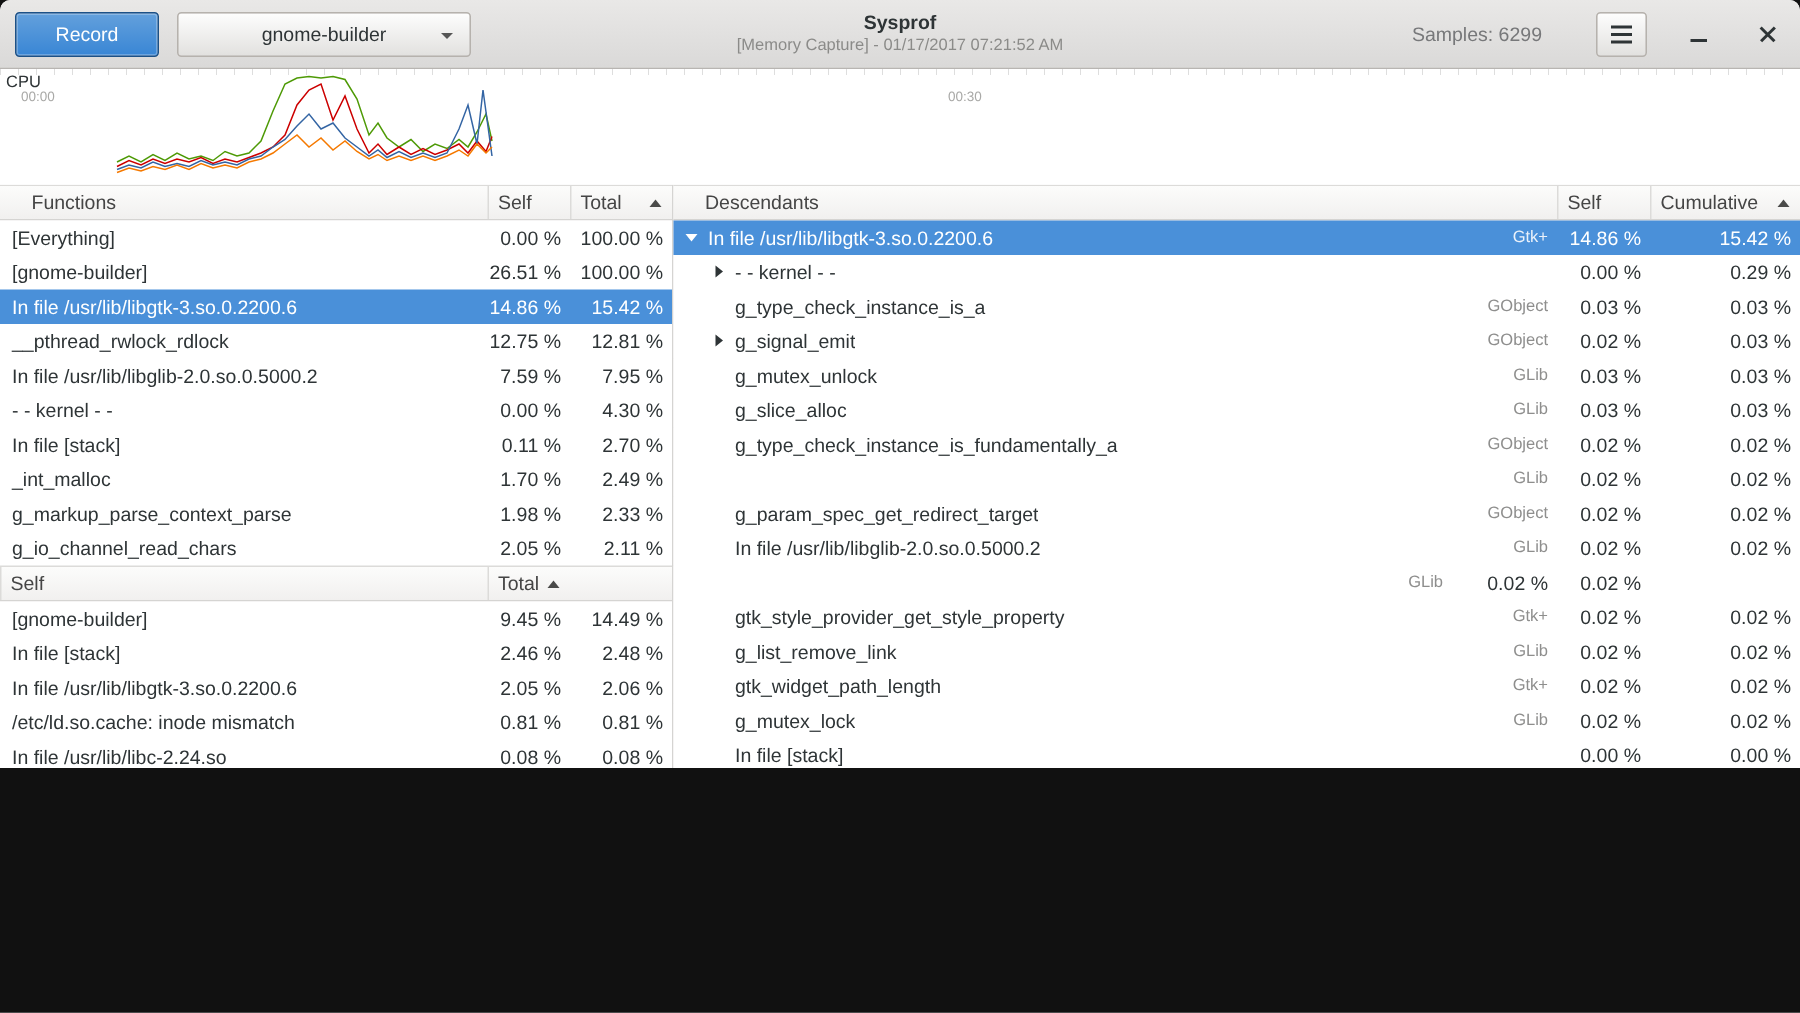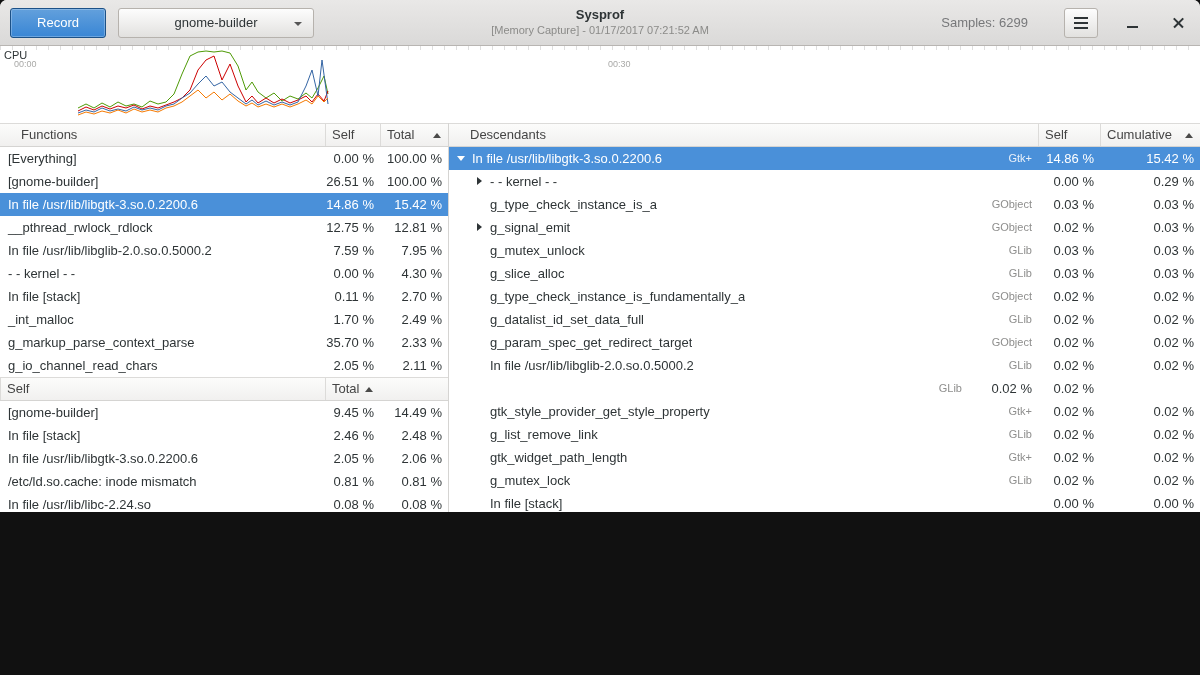--- a/index.html
+++ b/index.html
@@ -35,7 +35,7 @@
   .cpu-label{position:absolute;left:4px;top:3px;font-size:11px;color:#2e3436}
   .tick{position:absolute;top:13px;font-size:9px;color:#a9a9a7}
   .t0{left:14px}
-  .t30{left:608px}
+  .t30{left:632px}
 
   
   .panes{flex:1;display:flex;align-items:stretch;overflow:hidden}

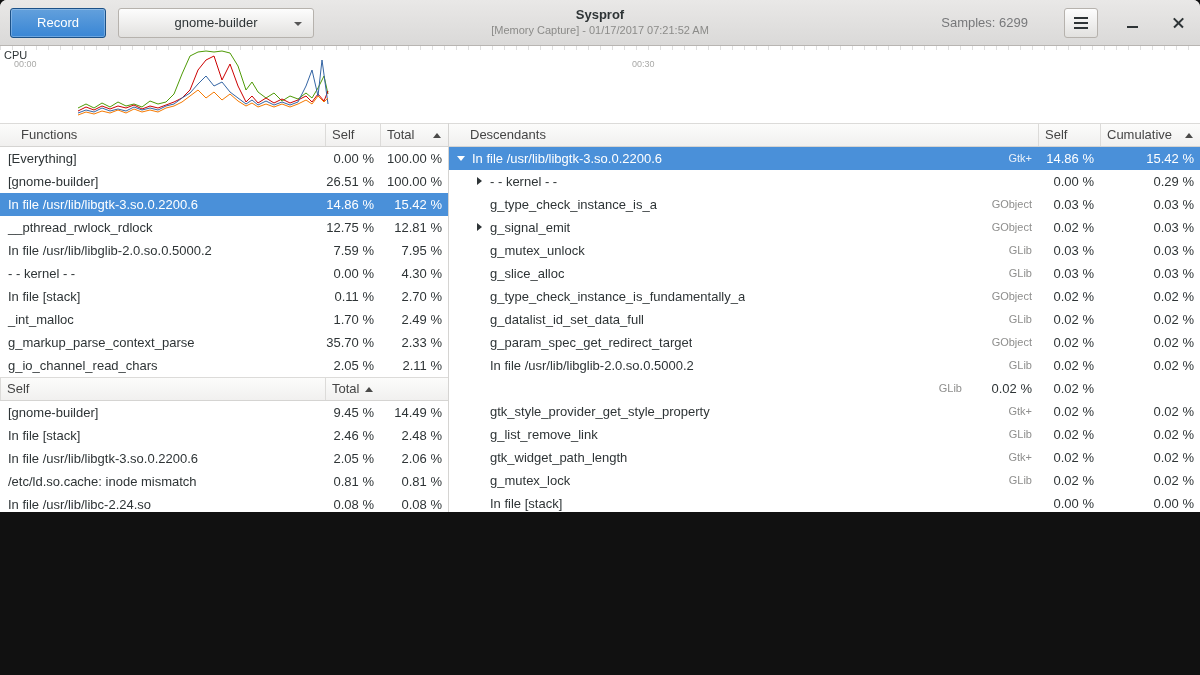--- a/index.html
+++ b/index.html
@@ -289,7 +289,6 @@
           <div class="row drow lvl1">
     <span class="dname">
       <span class="expander"></span>
-      <span class="dlabel">g_datalist_id_set_data_full</span>
     </span>
     <span class="dcat">GLib</span>
     <span class="num">0.02 %</span>

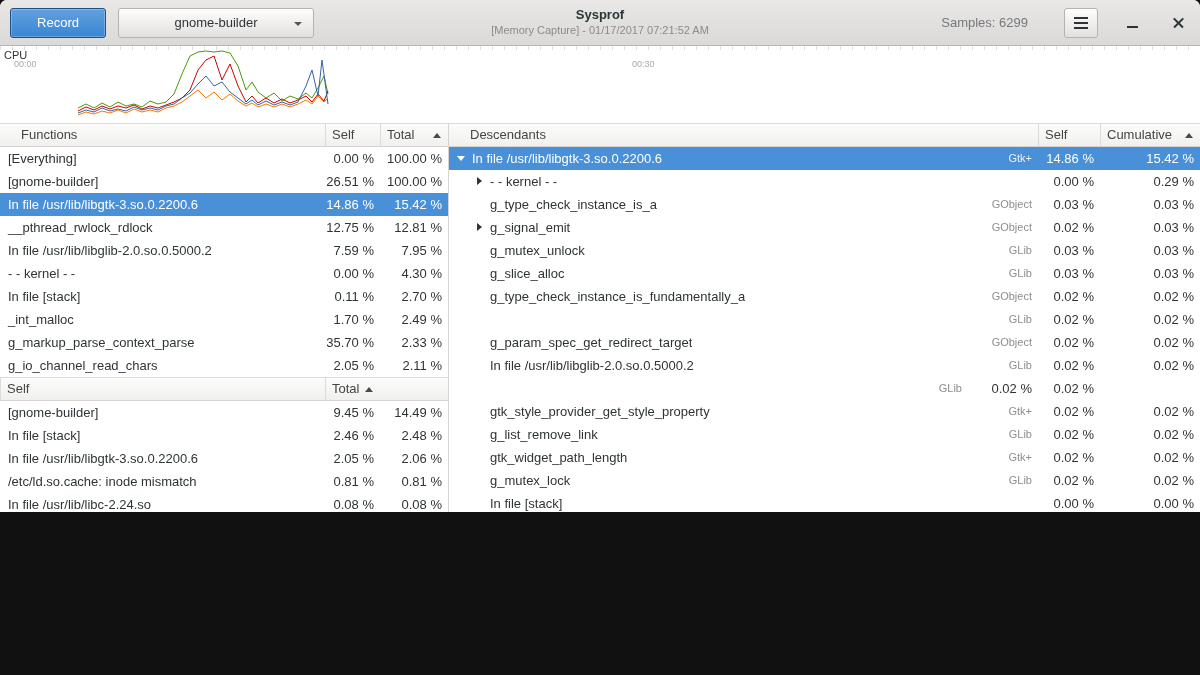--- a/index.html
+++ b/index.html
@@ -162,7 +162,7 @@
   </div>
           <div class="row lrow lvl0">
     <span class="name">g_markup_parse_context_parse</span>
-    <span class="num">35.70 %</span>
+    <span class="num">1.98 %</span>
     <span class="num">2.33 %</span>
   </div>
           <div class="row lrow lvl0">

....................

Every line holding the word "position" should be copied out of the material.

● YOUR RESPONSE
   .cpu-label{position:absolute;left:4px;top:3px;font-size:11px;color:#2e3436}
   .tick{position:absolute;top:13px;font-size:9px;color:#a9a9a7}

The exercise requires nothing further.